Swiss-Prot accession codes for proteins coded by genes in the HM200 gene set were uploaded to Ingenuity Pathways Analysis. Each gene accession code was mapped to its corresponding gene object in the Ingenuity Pathways Knowledge Base. These genes, called Focus Genes, were then used as the starting point for generating biological networks. To start building networks, the application queries the Ingenuity Pathways Knowledge Base for interactions between Focus Genes and all other gene objects stored in the knowledge base, and generates a set of networks with a network size of 20 genes/proteins. Ingenuity Pathways Analysis then computes a score for each network according to the fit of the user's set of significant genes. The score is derived from a P-value and indicates the likelihood of the Focus Genes in a network being found together due to random chance. A score of 2 indicates that there is a 1 in 100 chance that the Focus Genes are together in a network due to random chance. Therefore, scores of 2 or higher have at least a 99% confidence of not being generated by random chance alone. Biological functions are then calculated and assigned to each network.
Biological functions were assigned to each gene network by using the findings that have been extracted from the scientific literature and stored in the Ingenuity Pathways Knowledge Base. The biological functions assigned to each network are ranked according to the significance of that biological function to the network. A Fisher Exact Test is used to calculate a P-value determining the probability that the biological function assigned to that network is explained by chance alone.
FC designed implemented and performed the EST mining approach, and most evaluation studies. LS annotated EST libraries, curated the TissueInfo ontology, performed the FDR simulations and collected microarray datasets. Both authors wrote the manuscript.

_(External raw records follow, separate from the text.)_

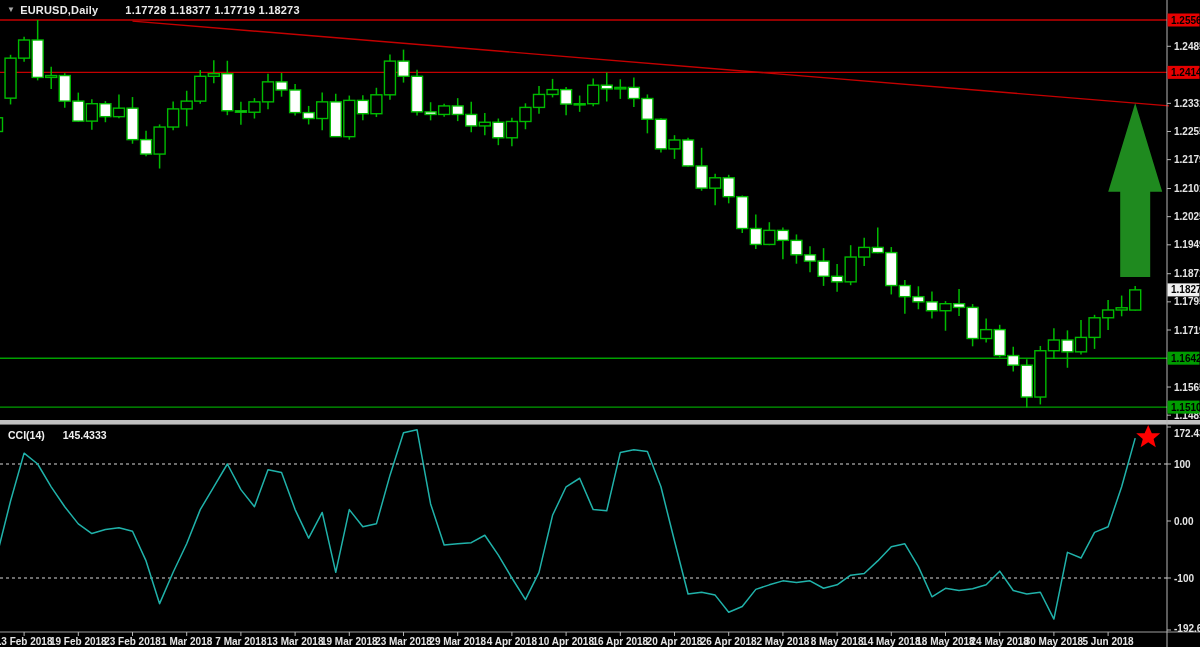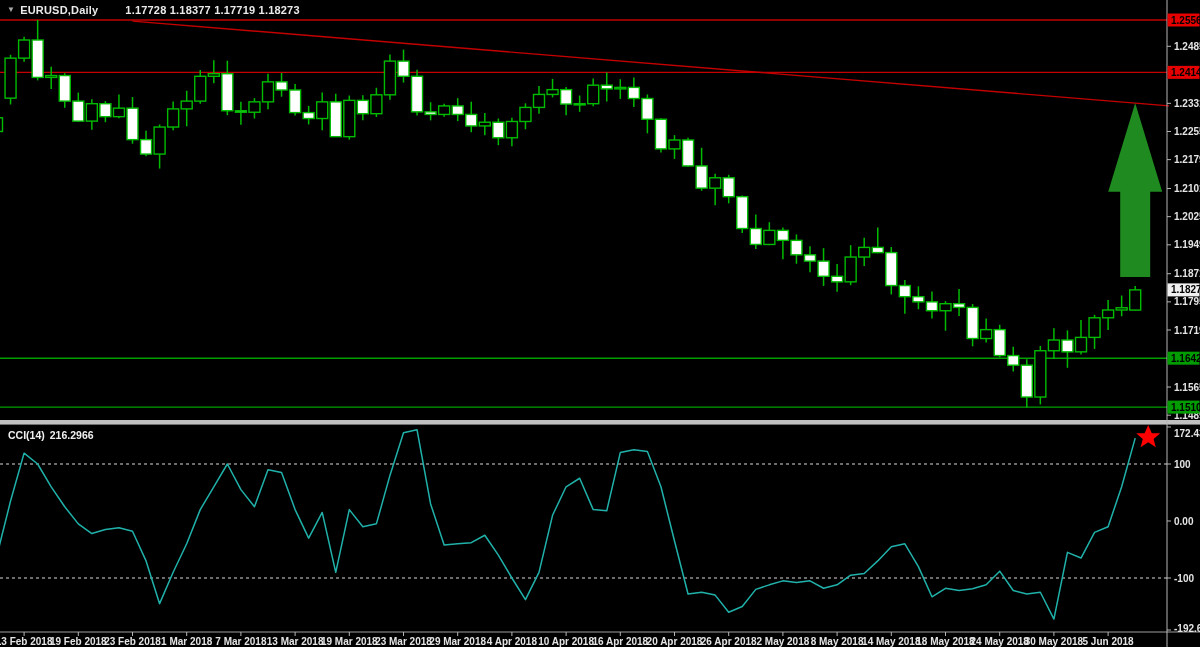--- a/index.html
+++ b/index.html
@@ -5,21 +5,21 @@
   html,body{margin:0;padding:0;background:#1a1a1a;}
   .root{position:relative;width:1200px;height:647px;background:#000;overflow:hidden;
         font-family:"Liberation Sans", sans-serif;}
   svg{position:absolute;left:0;top:0;}
   svg text{font-family:"Liberation Sans", sans-serif;}
   .chart-title{position:absolute;left:7px;top:4px;display:flex;align-items:center;gap:5px;
         color:#eaeaea;font-size:11px;font-weight:700;letter-spacing:.2px;z-index:5;}
   .chart-title .tri{color:#a8a8a8;font-size:8px;line-height:1;cursor:pointer;}
   .chart-title .ohlc{margin-left:22px;}
   .cci-title{position:absolute;left:8px;top:429px;color:#efefef;font-size:10.5px;font-weight:700;
-        z-index:5;display:flex;gap:5px;}
+        z-index:5;display:flex;gap:18px;}
 </style>
 </head>
 <body>
 
 <div class="root">
 
   <svg id="cv" width="1200" height="647">
       <rect x="0" y="0" width="1167" height="420" fill="transparent"></rect>
       <rect x="0" y="425" width="1167" height="207" fill="transparent"></rect>
       <rect x="1167" y="0" width="33" height="647" fill="transparent"></rect>
@@ -297,16 +297,16 @@
     </svg>
 
   <div class="chart-title">
     <span class="tri">▼</span>
     <span>EURUSD,Daily</span>
     <span class="ohlc">1.17728 1.18377 1.17719 1.18273</span>
   </div>
 
   <div class="cci-title">
     <span>CCI(14)</span>
-    <span>216.2966</span>
+    <span>145.4333</span>
   </div>
 
 </div>
 
 </body></html>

Description of supplementary files. Description of supplementary files and Supplementary Figures 1–10 (graphical view of Ingenuity Networks).
Supplementary Table 1. Description and annotation of 39 genes identified by both the human and the mouse dbEST screens.
Supplementary Table 2. Microarray evaluation datasets used.
Supplementary Table 3. Descriptions of the classifications tasks performed in the microarray evaluation study.
Supplementary Table 4. Evaluation statistics.
Supplementary Table 5. Description of the gene lists.
Supplementary Table 6. Ingenuity networks in tabular format.
We thank Eivind Coward for graciously providing a copy of RepeatBeater; Barry Zeeberg and David Kane for the Fisher Exact Test implementation (from the GoMiner project); Eliza Chan for help with data preparation; Matt J. Wood for converting the TissueInfo ontology to the Ontology Web Language (OWL). We thank Philippe Marambaud, Ali Gure and Miklos Toth for constructive criticism of the manuscript; Heejung Bang for help with statistical queries.